Work required -> Repeat every record below exactly, but leave out any pictures.
▬▬▬
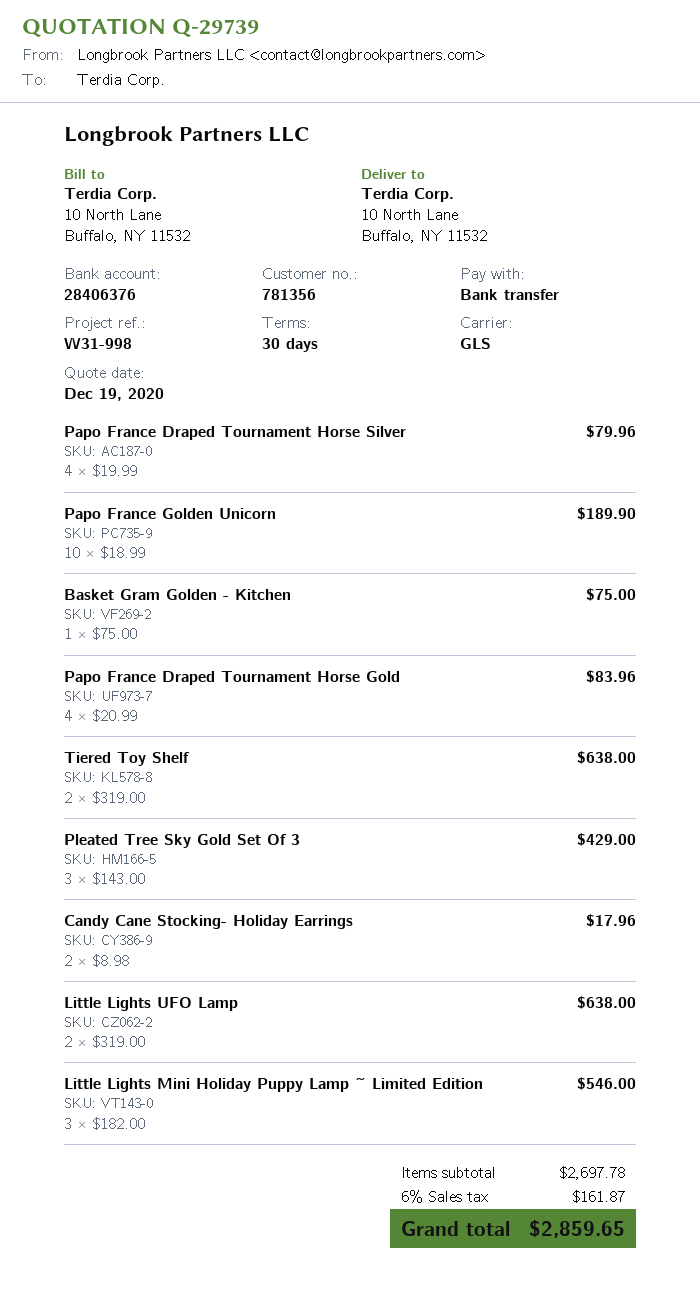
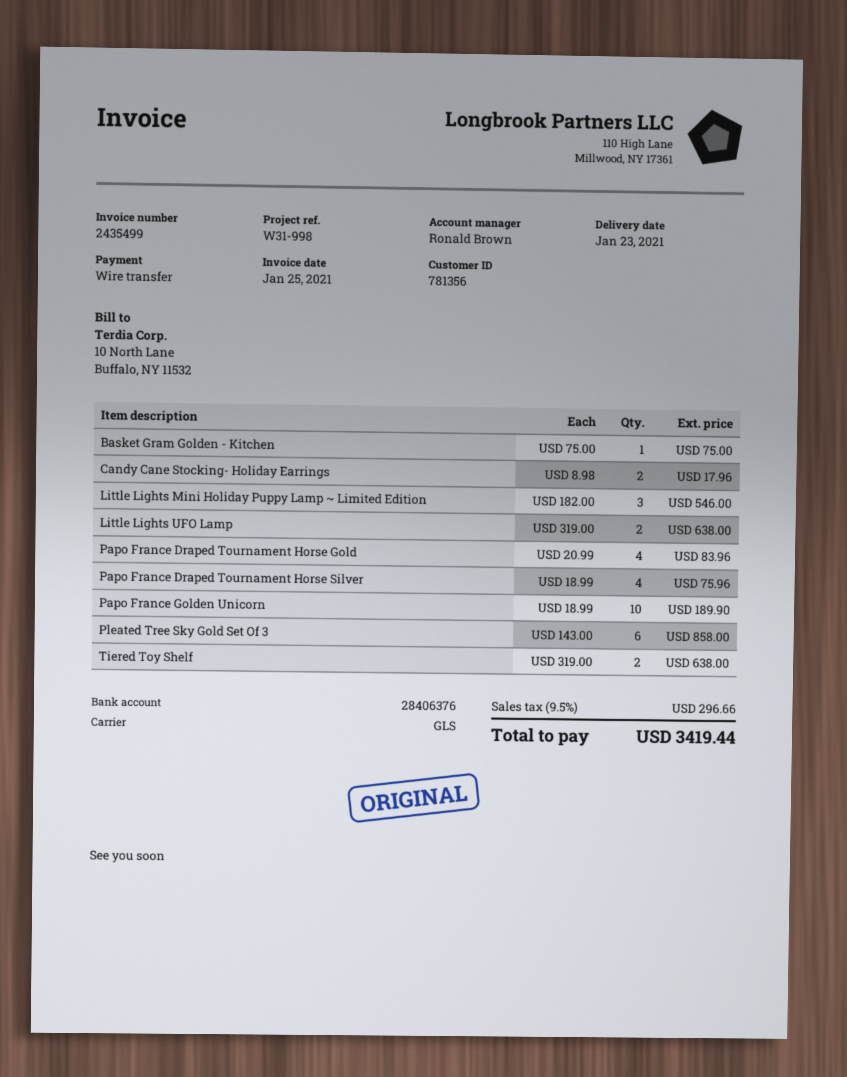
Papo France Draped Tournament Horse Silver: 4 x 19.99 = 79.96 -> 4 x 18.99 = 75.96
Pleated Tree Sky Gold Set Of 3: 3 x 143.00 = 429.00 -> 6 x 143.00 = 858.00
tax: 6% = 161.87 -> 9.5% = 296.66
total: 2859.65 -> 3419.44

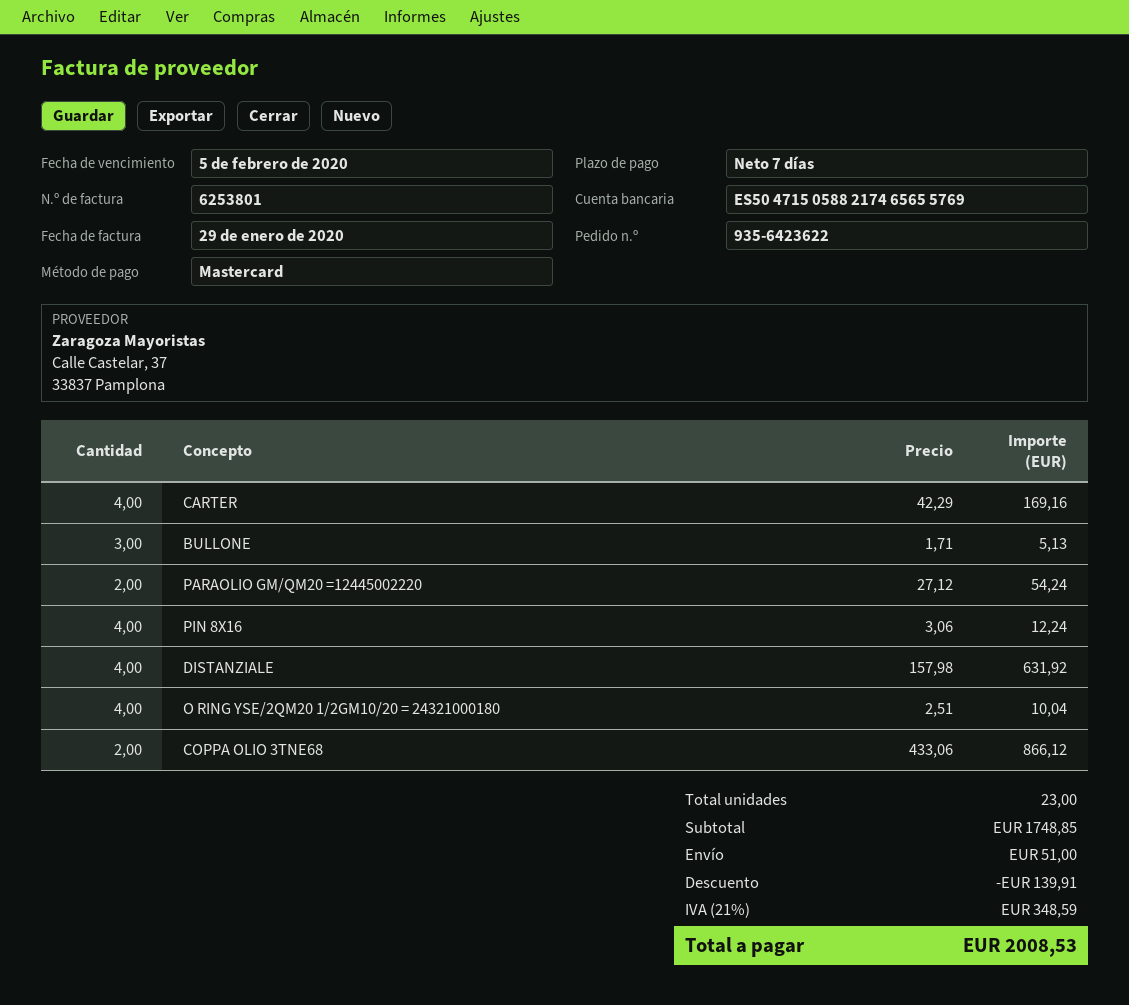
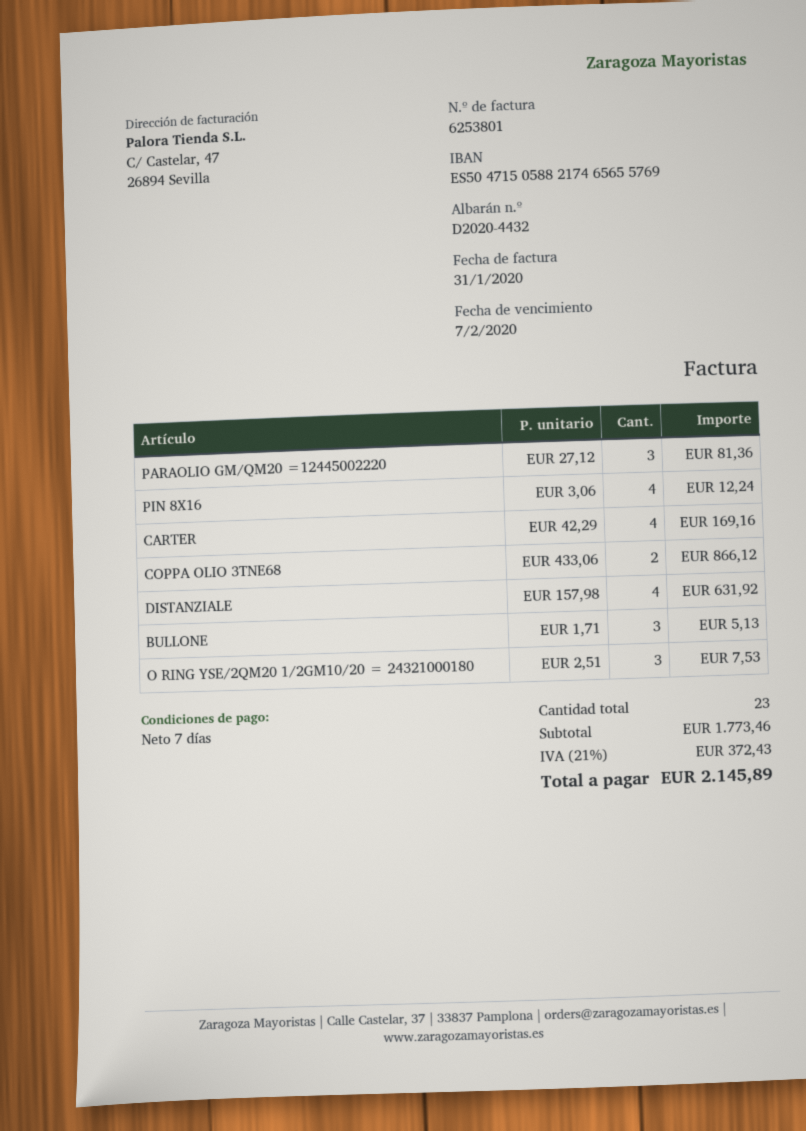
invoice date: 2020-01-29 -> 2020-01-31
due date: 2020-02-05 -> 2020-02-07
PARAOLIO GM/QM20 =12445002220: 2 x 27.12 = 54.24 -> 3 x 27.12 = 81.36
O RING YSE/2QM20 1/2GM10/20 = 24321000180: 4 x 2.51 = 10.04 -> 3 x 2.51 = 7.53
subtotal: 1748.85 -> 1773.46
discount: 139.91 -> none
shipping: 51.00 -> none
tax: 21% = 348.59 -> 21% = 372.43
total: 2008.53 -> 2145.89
▬▬▬
Response to the exercise ->
Papo France Draped Tournament Horse Silver: 4 x 19.99 = 79.96 -> 4 x 18.99 = 75.96
Pleated Tree Sky Gold Set Of 3: 3 x 143.00 = 429.00 -> 6 x 143.00 = 858.00
tax: 6% = 161.87 -> 9.5% = 296.66
total: 2859.65 -> 3419.44

invoice date: 2020-01-29 -> 2020-01-31
due date: 2020-02-05 -> 2020-02-07
PARAOLIO GM/QM20 =12445002220: 2 x 27.12 = 54.24 -> 3 x 27.12 = 81.36
O RING YSE/2QM20 1/2GM10/20 = 24321000180: 4 x 2.51 = 10.04 -> 3 x 2.51 = 7.53
subtotal: 1748.85 -> 1773.46
discount: 139.91 -> none
shipping: 51.00 -> none
tax: 21% = 348.59 -> 21% = 372.43
total: 2008.53 -> 2145.89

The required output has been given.